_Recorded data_
┄┄┄┄┄┄

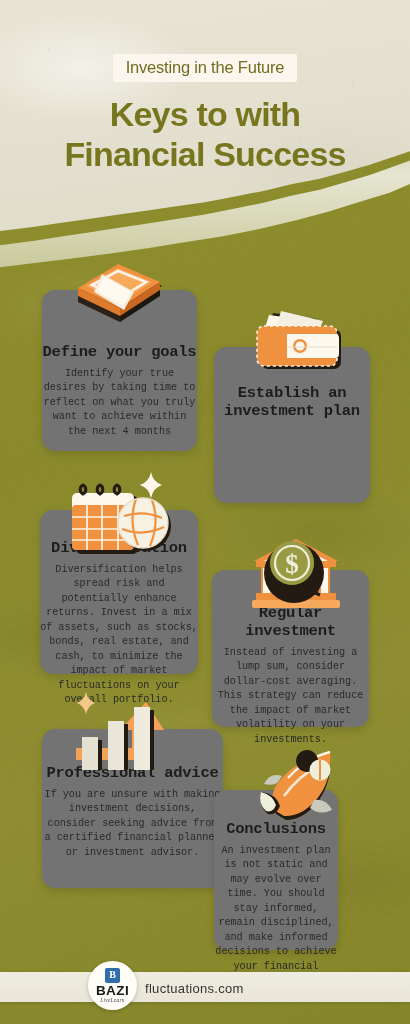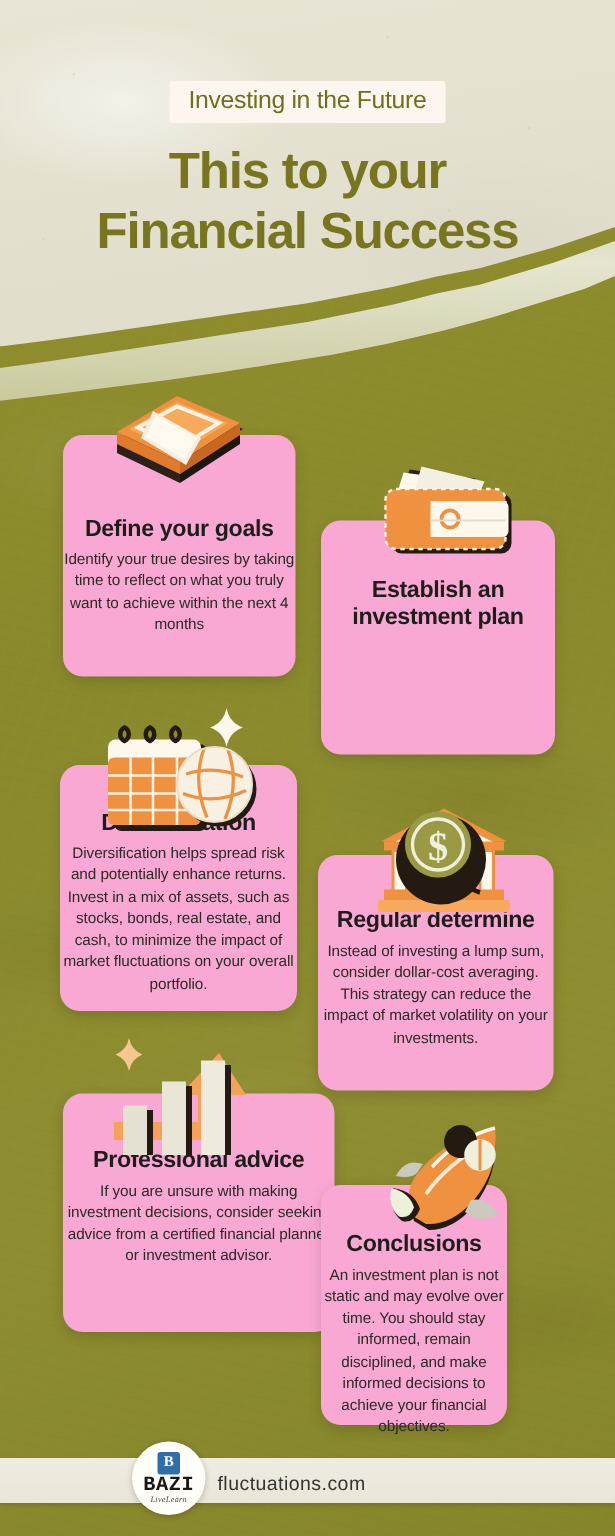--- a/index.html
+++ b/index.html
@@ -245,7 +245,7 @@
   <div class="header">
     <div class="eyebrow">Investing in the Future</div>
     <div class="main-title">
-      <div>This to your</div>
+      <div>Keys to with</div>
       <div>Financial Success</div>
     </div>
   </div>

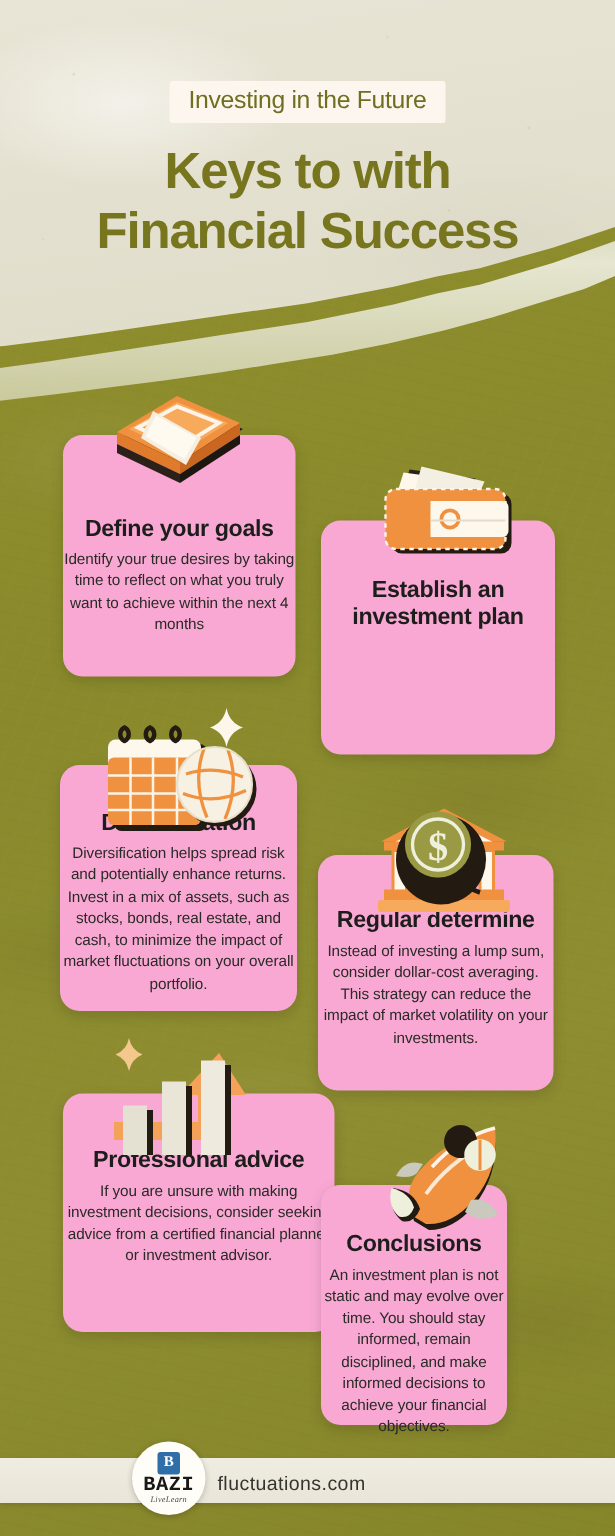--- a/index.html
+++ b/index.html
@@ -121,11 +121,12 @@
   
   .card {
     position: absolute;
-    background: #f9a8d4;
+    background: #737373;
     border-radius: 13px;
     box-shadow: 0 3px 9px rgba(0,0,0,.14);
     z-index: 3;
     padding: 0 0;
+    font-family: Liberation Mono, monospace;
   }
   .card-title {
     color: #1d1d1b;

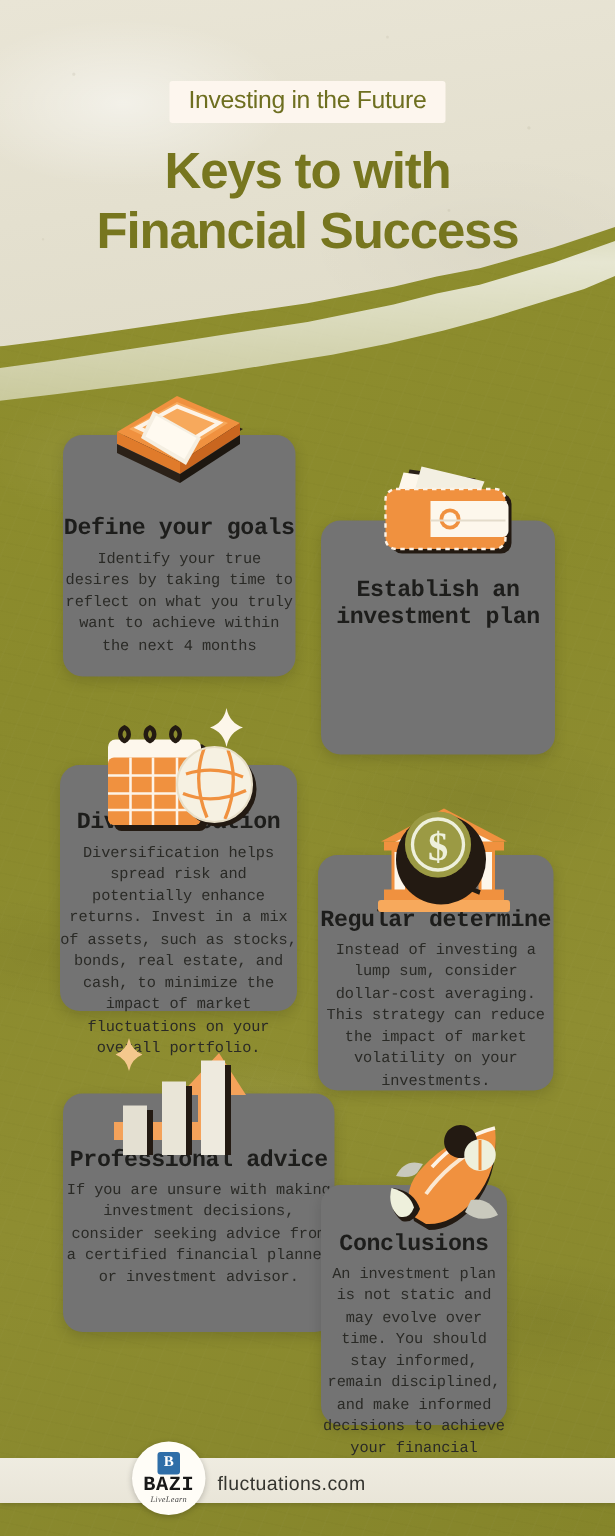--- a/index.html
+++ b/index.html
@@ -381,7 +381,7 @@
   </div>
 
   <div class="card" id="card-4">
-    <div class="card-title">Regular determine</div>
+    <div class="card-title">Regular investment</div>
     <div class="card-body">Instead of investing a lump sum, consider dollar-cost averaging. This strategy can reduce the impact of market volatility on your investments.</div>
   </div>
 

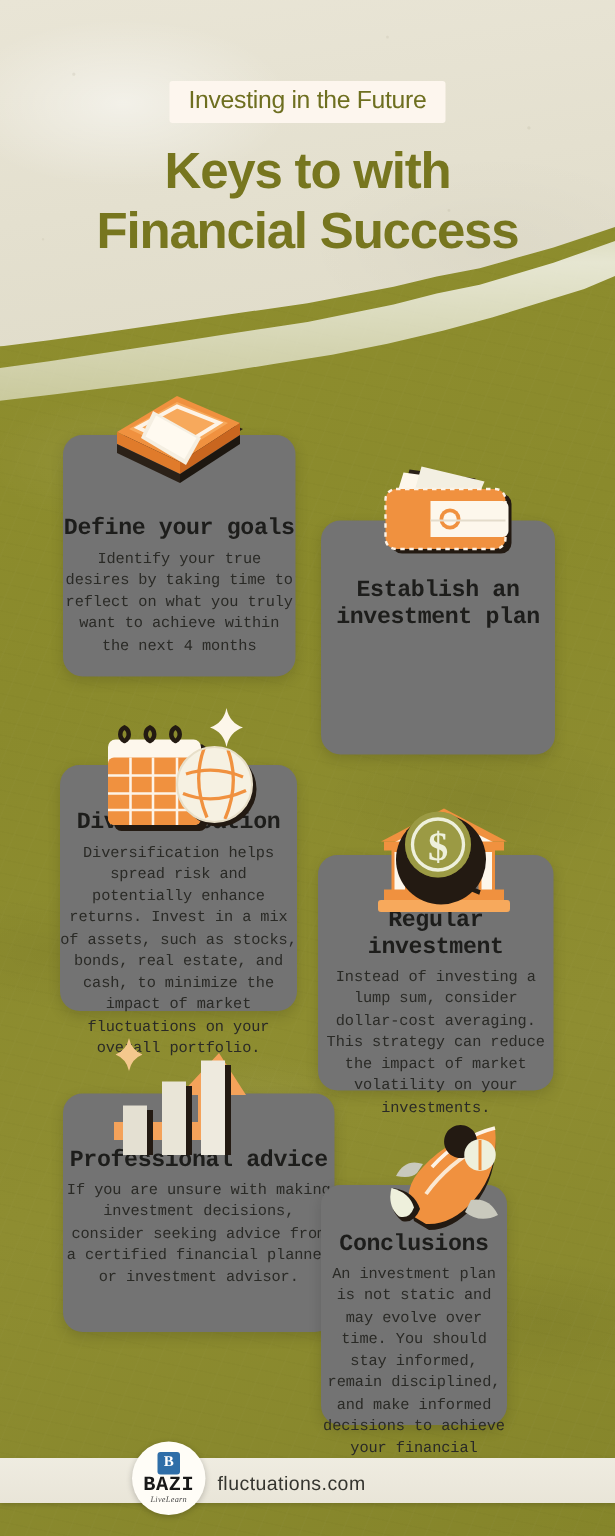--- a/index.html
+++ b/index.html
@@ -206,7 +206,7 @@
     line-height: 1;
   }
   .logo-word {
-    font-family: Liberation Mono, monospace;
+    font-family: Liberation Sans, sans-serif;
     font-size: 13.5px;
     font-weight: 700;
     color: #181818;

┄┄┄┄┄┄

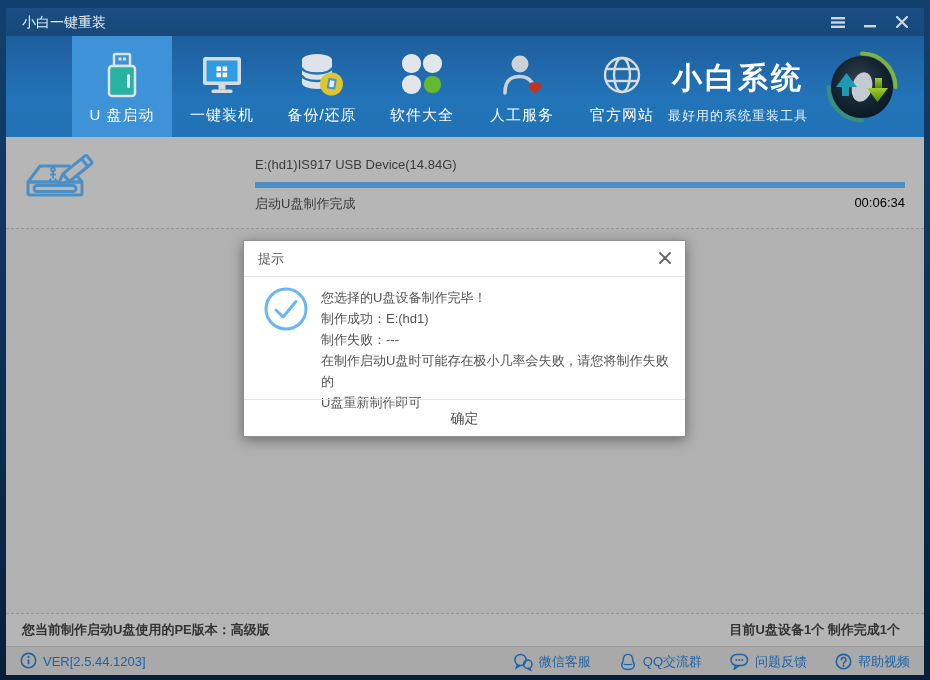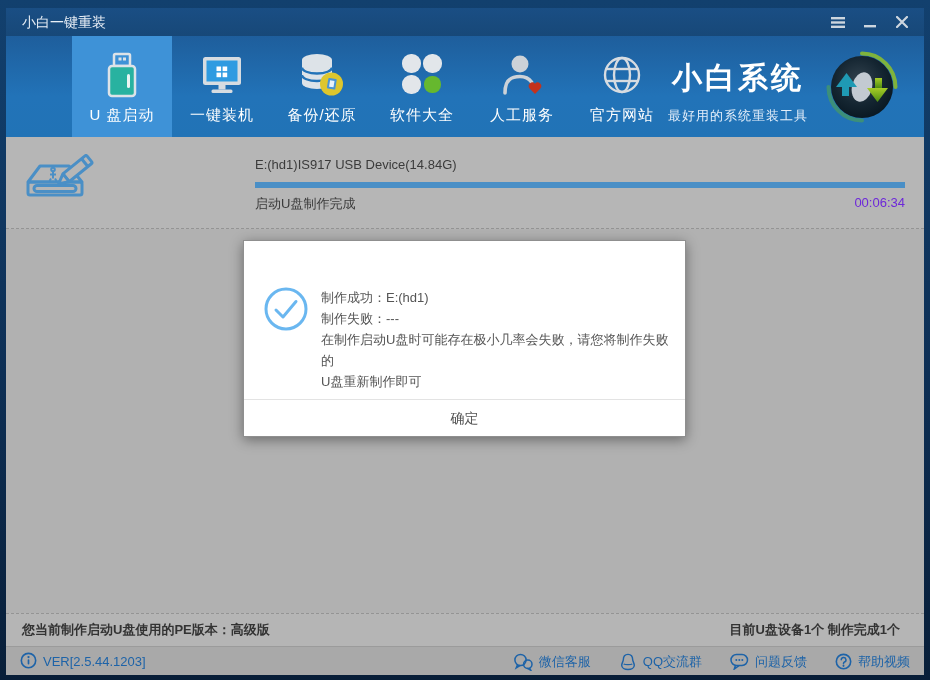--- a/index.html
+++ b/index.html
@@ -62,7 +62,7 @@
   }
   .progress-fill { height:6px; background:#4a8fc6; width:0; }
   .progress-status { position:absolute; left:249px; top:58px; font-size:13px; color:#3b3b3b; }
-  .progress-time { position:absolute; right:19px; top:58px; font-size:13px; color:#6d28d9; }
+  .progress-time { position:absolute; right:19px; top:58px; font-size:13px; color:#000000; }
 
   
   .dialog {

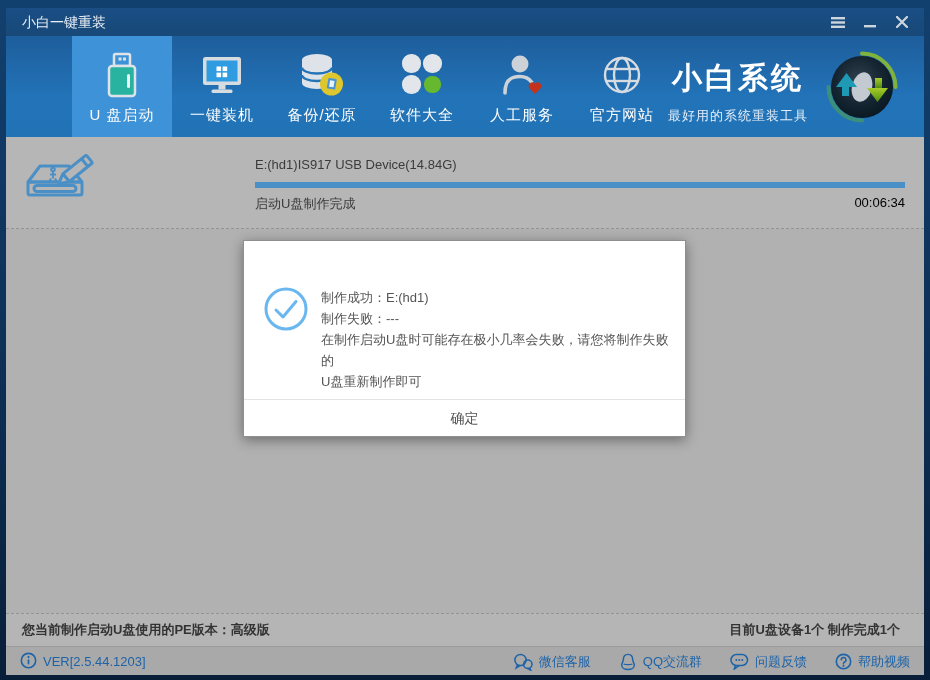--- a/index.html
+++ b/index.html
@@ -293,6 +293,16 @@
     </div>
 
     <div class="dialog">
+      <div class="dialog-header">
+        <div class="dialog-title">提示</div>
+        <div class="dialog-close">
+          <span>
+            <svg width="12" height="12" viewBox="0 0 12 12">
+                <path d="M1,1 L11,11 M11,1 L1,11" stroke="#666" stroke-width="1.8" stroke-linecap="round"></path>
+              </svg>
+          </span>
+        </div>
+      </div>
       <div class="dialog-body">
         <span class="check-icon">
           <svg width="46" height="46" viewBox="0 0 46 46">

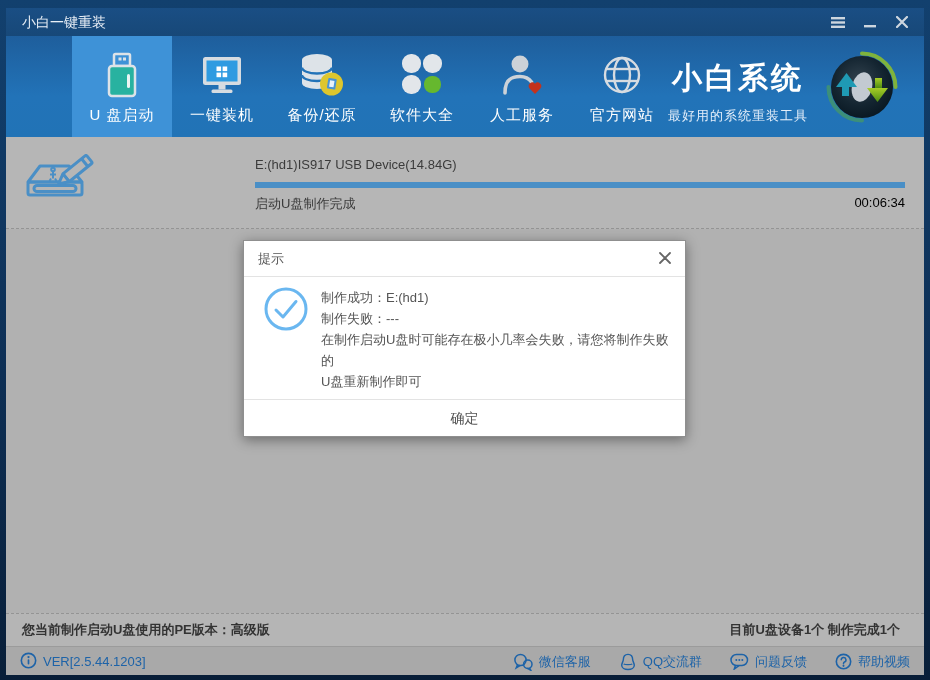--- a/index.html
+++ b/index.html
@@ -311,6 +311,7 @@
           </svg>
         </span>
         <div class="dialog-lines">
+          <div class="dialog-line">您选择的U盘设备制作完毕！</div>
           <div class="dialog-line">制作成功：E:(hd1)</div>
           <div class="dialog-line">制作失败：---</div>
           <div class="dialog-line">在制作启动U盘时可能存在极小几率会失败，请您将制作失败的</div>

┄┄┄┄┄┄

_Task_
Return only the part above that opens with the line containing "<div>Keys to with</div>" and closes with the line containing "color: #181818;", exactly and with both ends, skipping the pictures.

_Result below_
+      <div>Keys to with</div>
       <div>Financial Success</div>
     </div>
   </div>

--- a/index.html
+++ b/index.html
@@ -121,11 +121,12 @@
   
   .card {
     position: absolute;
-    background: #f9a8d4;
+    background: #737373;
     border-radius: 13px;
     box-shadow: 0 3px 9px rgba(0,0,0,.14);
     z-index: 3;
     padding: 0 0;
+    font-family: Liberation Mono, monospace;
   }
   .card-title {
     color: #1d1d1b;

--- a/index.html
+++ b/index.html
@@ -381,7 +381,7 @@
   </div>
 
   <div class="card" id="card-4">
-    <div class="card-title">Regular determine</div>
+    <div class="card-title">Regular investment</div>
     <div class="card-body">Instead of investing a lump sum, consider dollar-cost averaging. This strategy can reduce the impact of market volatility on your investments.</div>
   </div>
 

--- a/index.html
+++ b/index.html
@@ -206,7 +206,7 @@
     line-height: 1;
   }
   .logo-word {
-    font-family: Liberation Mono, monospace;
+    font-family: Liberation Sans, sans-serif;
     font-size: 13.5px;
     font-weight: 700;
     color: #181818;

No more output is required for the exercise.